2— Le couple Question-Réponse
Pour les premiers philosophes, la pensée était d’abord interrogation du monde, étonnement devant les phénomènes : au commencement est l’Ouverture interrogative. Dans certains Cafés philo, une fois le sujet choisi, on demande aux participants de poser des questions à celui qui a proposé le sujet : c’est la phase « apéritive » (qui ouvre l’appétit...) du débat. Très souvent ce commencement questionnant s’interroge sur le sens, la polysémie voire l’étymologie des mots thèmes. Il y a là comme un souci d’assurer au débat de bonnes fondations. La question ressemble à une béance réceptrice, une matrice de réponses à venir. La réponse est semblable à un « plein » tentant de satisfaire la béance, le « vide » ouvrant de la question. Mais ce plein est limité, c’est l’affirmation d’un possible parmi d’autres. L’histoire de la philosophie a pu opposer à la « réponse » la plus close, celle du dogmatisme imposant sa vérité prétendue définitive, le questionnement pur du scepticisme décrétant l’impossibilité de la connaissance humaine. C’est entre ces deux pôles extrêmes que la pensée navigue, avide de trouver des réponses satisfaisantes, mais, en même temps, doutant de toute réponse, se maintenant en « suspens » : peut-être l’espace de la pensée est-il cet entre-deux entre question et réponse. L’ouverture des hypothèses, du virtuel, du potentiel répond à l’Ouverture du questionnement. En somme, une « bonne » réponse est celle qui reconnaît ses limites, qui évite l’arbitraire par une argumentation solide. La bonne réponse est celle qui fait naître de nouvelles questions. Le Jeu de la réflexion est un Jeu interactif et générateur de nouveaux possibles.

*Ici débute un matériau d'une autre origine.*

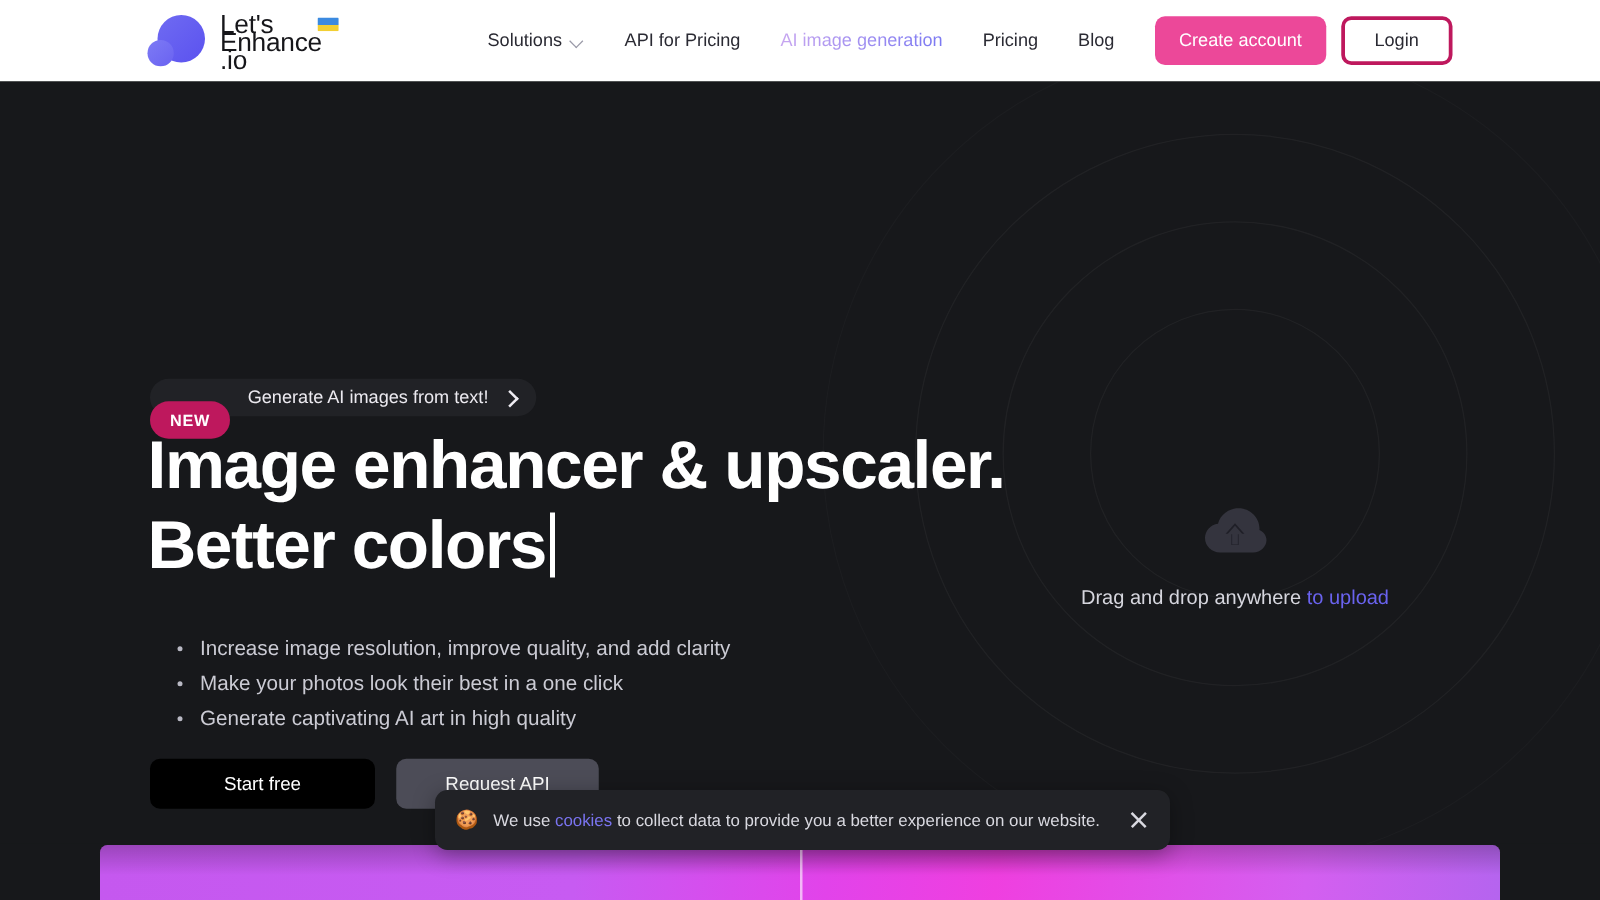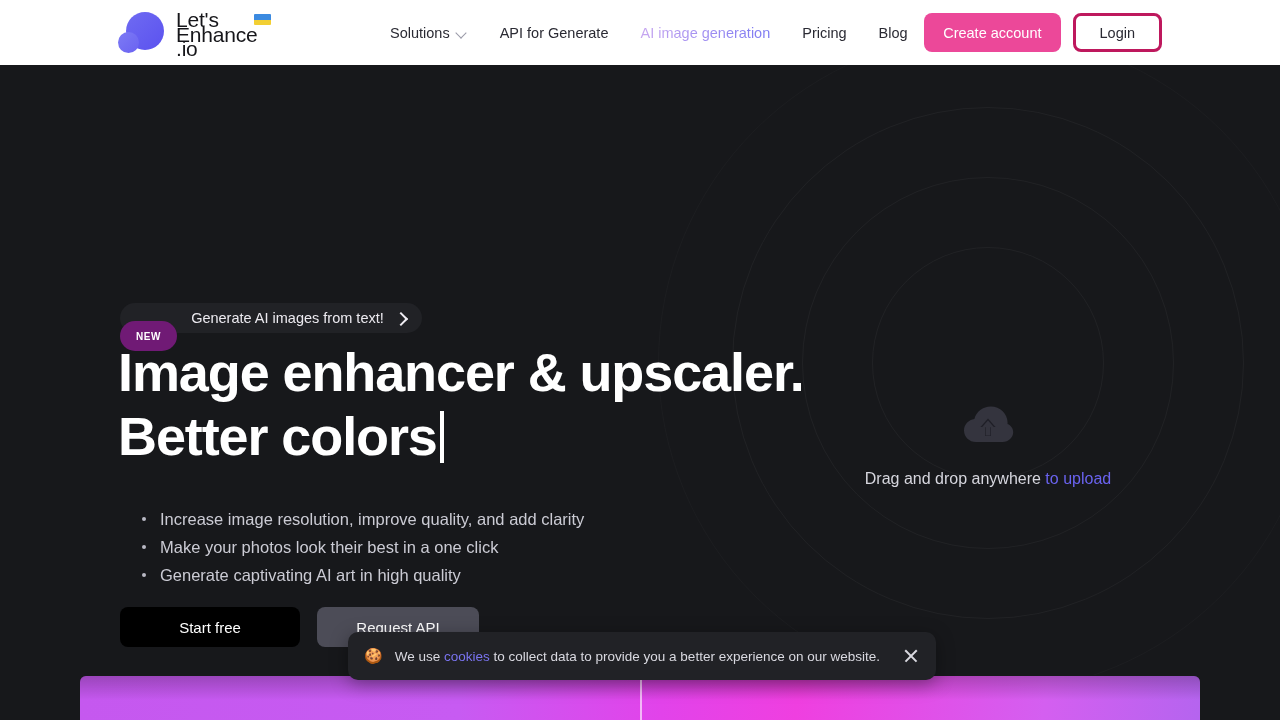--- a/index.html
+++ b/index.html
@@ -242,7 +242,7 @@
       <span class="chev-down"></span>
     </div>
     <div class="nav-item">
-      <span>API for Generate</span>
+      <span>API for Pricing</span>
     </div>
     <div class="nav-item accent">
       <span>AI image generation</span>

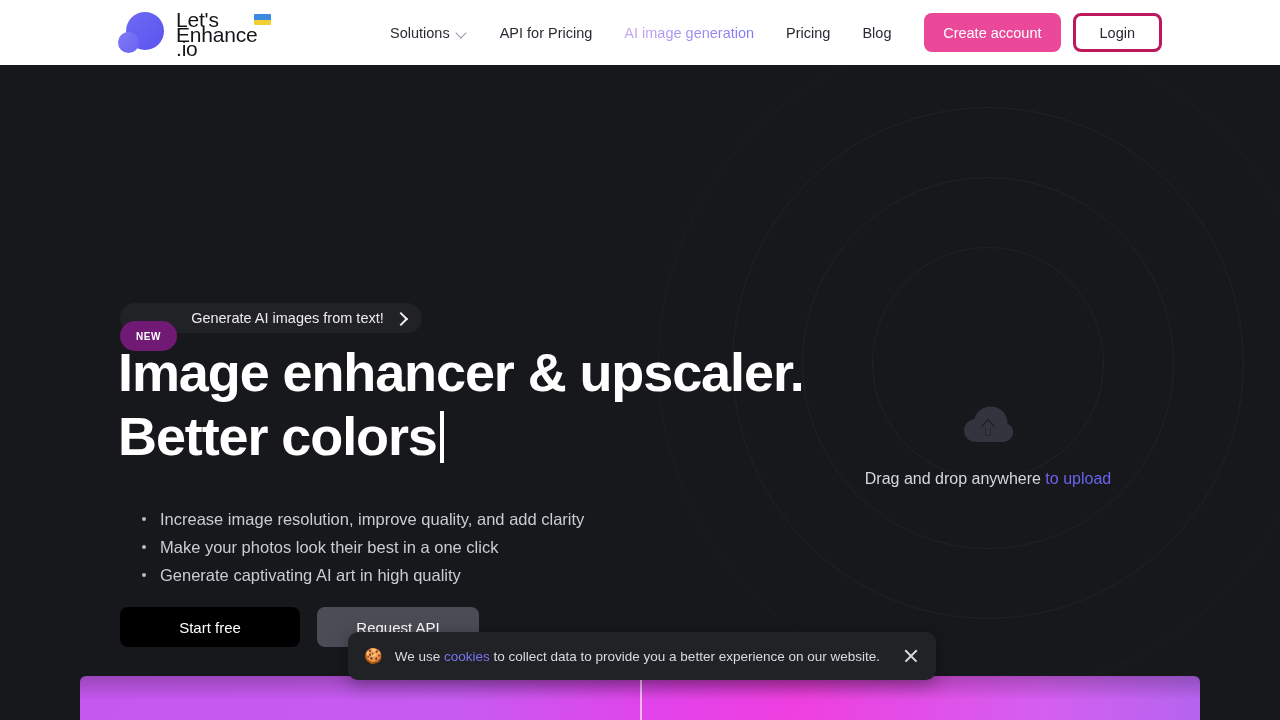--- a/index.html
+++ b/index.html
@@ -113,8 +113,8 @@
   }
   .badge-new{
     height:30px; padding:0 16px; border-radius:15px;
-    background:#701a75; color:#ffffff;
-    font-size:10px; font-weight:bold; letter-spacing:0.6px;
+    background:#be185d; color:#ffffff;
+    font-size:13px; font-weight:bold; letter-spacing:0.6px;
     display:flex; align-items:center;margin-top:36px;
   }
   .badge-text{

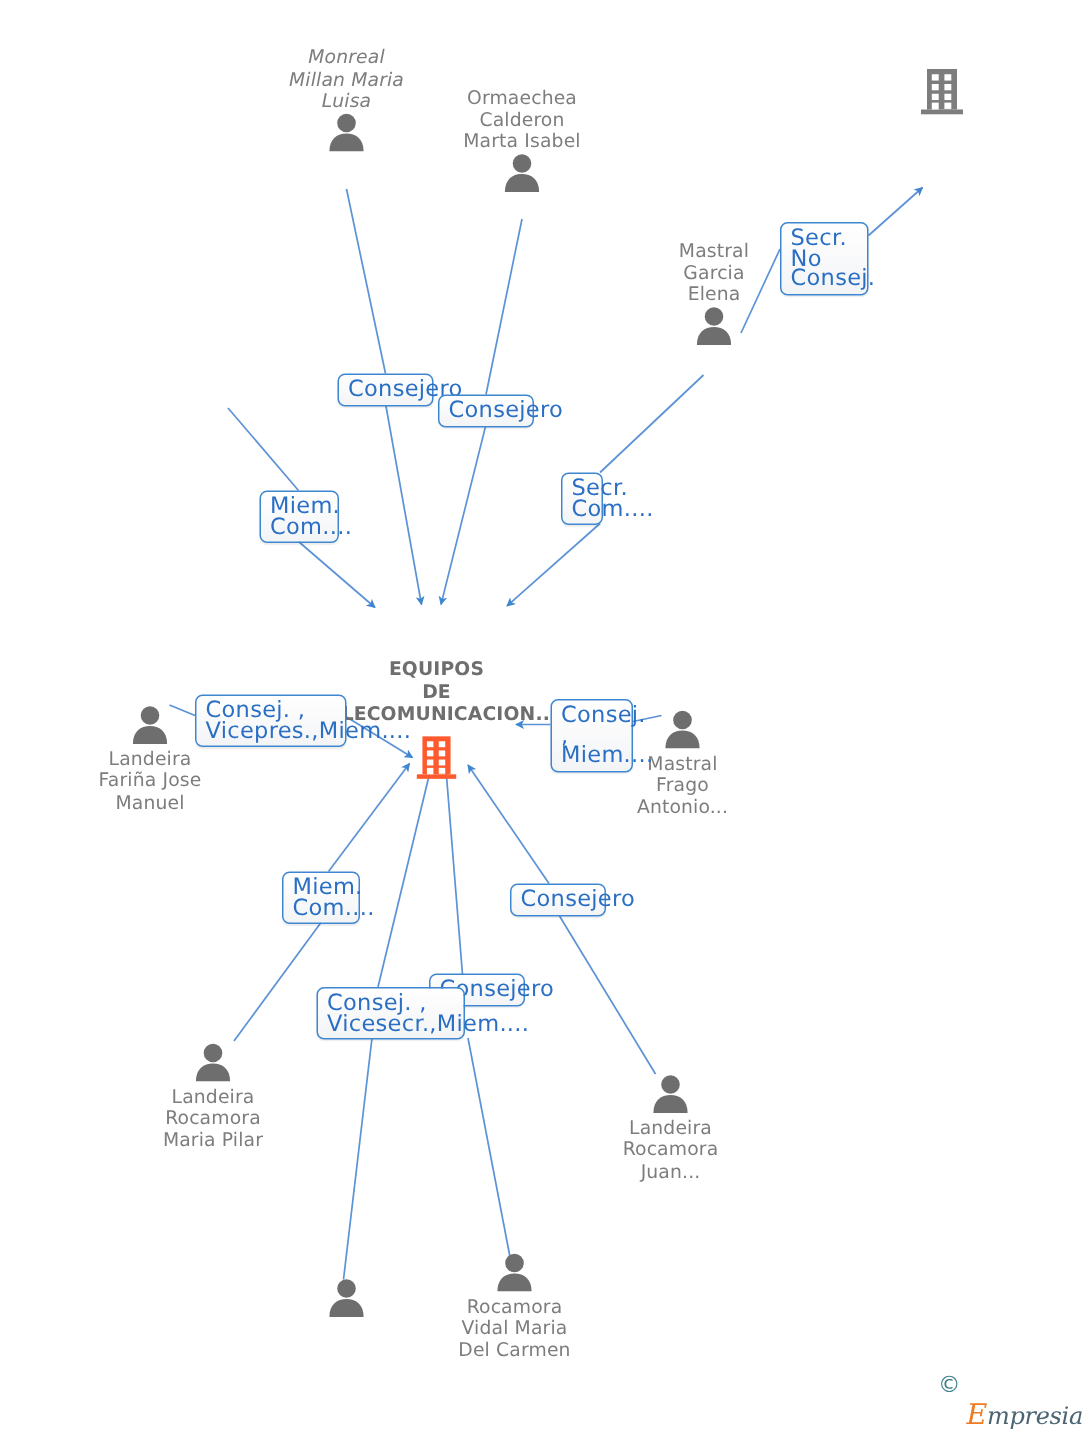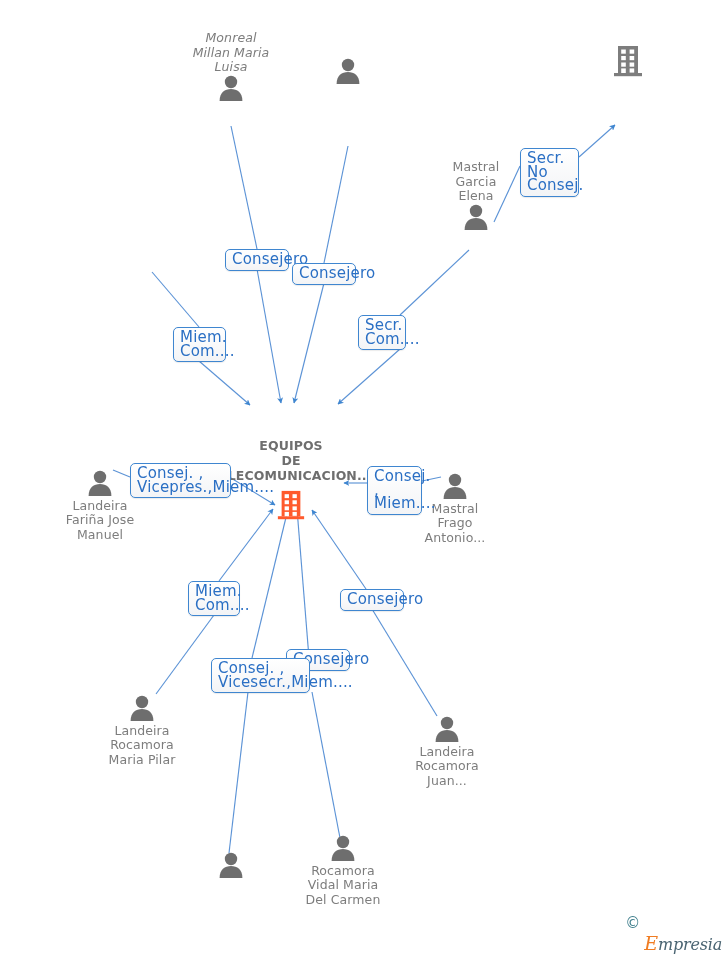--- a/index.html
+++ b/index.html
@@ -165,6 +165,9 @@
   </div>
 
   <div class="node above" style="left:348px; top:58px;">
+    <div class="node-label">Ormaechea
+Calderon
+Marta Isabel</div>
     <span class="node-icon">
       <svg width="28" height="26" viewBox="0 0 28 26">
           <circle cx="14" cy="7" r="6.2" fill="#6e6e6e"></circle>

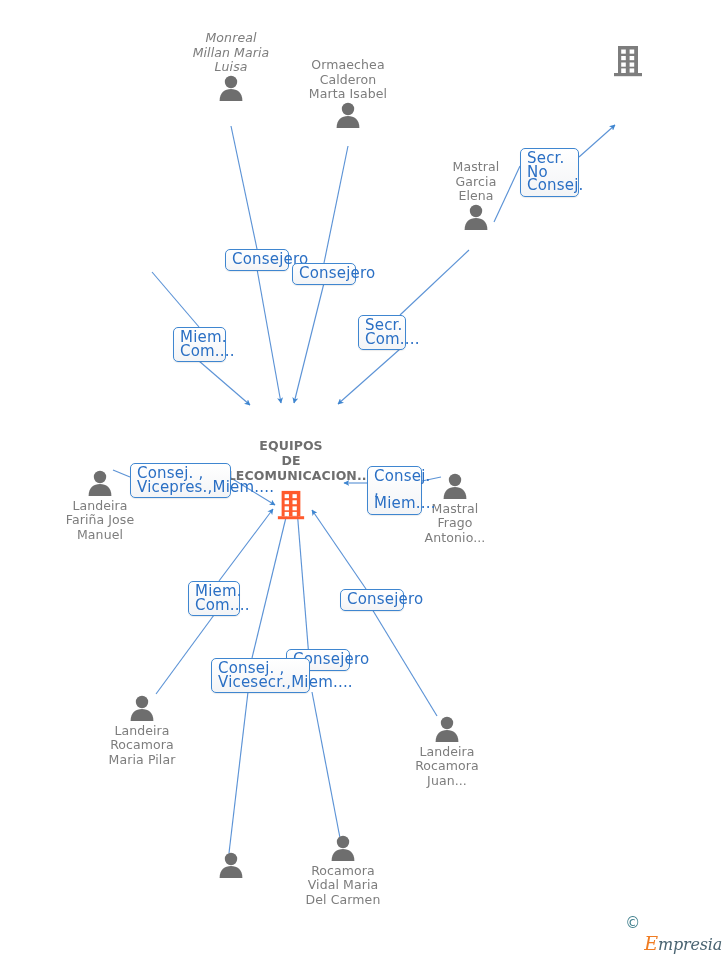--- a/index.html
+++ b/index.html
@@ -299,7 +299,7 @@
   <div class="role" style="left:292px; top:263px; width:64px;">Consejero</div>
   <div class="role" style="left:173px; top:327px; width:53px;">Miem.
 Com....</div>
-  <div class="role" style="left:358px; top:315px; width:48px;">Secr.
+  <div class="role" style="left:374px; top:315px; width:28px;">Secr.
 Com....</div>
   <div class="role" style="left:520px; top:148px; width:59px;">Secr.  No
 Consej.</div>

3— Le couple critique Construction.
Avant toute « décision », l’un des sens étymologiques du mot « critique » — il y a examen précis, pesé, trié. Avant la décision, la pesée des différents possibles. La scène du Café philo n’est pas celle d’une secte, d’un parti, c’est un espace critique : critique face aux idées reçues, aux courants de la mode, critique aussi par rapport à soi, à ses propres convictions. Pas de critique valable sans autocritique... Toutes nos pensées sont conditionnées par l’esprit du temps : l’acte critique le plus difficile, c’est d’opérer un déconditionnement, au moins partiel, par rapport au monde ambiant. La critique est du côté de l’analyse rationnelle, de la réflexivité, non de la croyance, d’un certain détachement. Toute pensée devrait se doubler d’une « pensée de la pensée », d’un examen lucide de nos hypothèses, de nos propositions. L’examen critique refuse la simplification voire la réduction : il est du côté de la complexité du réel et du vécu. En réalité nous sommes toujours « débordés » par le réel. Mais toute pensée, la plus fine surtout, a besoin de s’actualiser, de prendre corps. Pour que la critique ne se contente pas d’une mise en pièce rageuse de toute proposition, elle doit tendre vers une construction, même provisoire. N’oublions pas d’un des sens du mot « critique » est décision. Car un débat n’est pas une juxtaposition d’opinions individuelles, c’est, qu’on le veuille ou non, une construction collective. Le débat est critique, exploratoire, creusant, mais aussi interactif, intertextuel comme disent les spécialistes de la littérature. L’animateur a en vue la « construction » du débat : choix et pesée des interventions ; ouverture de débats secondaires, méfiance à l’égard de la tendance « naturelle » à la digression ou à l’extrapolation. Le modèle ici est la polyphonie, les règles du contrepoint enseignent comment superposer plusieurs mélodies particulières ayant chacune sa beauté, en un ensemble harmonieux ou consonant. Évidemment cette polyphonie..., ne peut être qu’une synthèse aléatoire, provisoire, propre au groupe, à son inventivité, sa « forme » intellectuelle, son inspiration du jour... Malheureusement, beaucoup de séances sacrifient cette construction synthétique au profit de la juxtaposition des interventions particulières, peu soucieuses d’inscrire leur réflexion dans un ensemble.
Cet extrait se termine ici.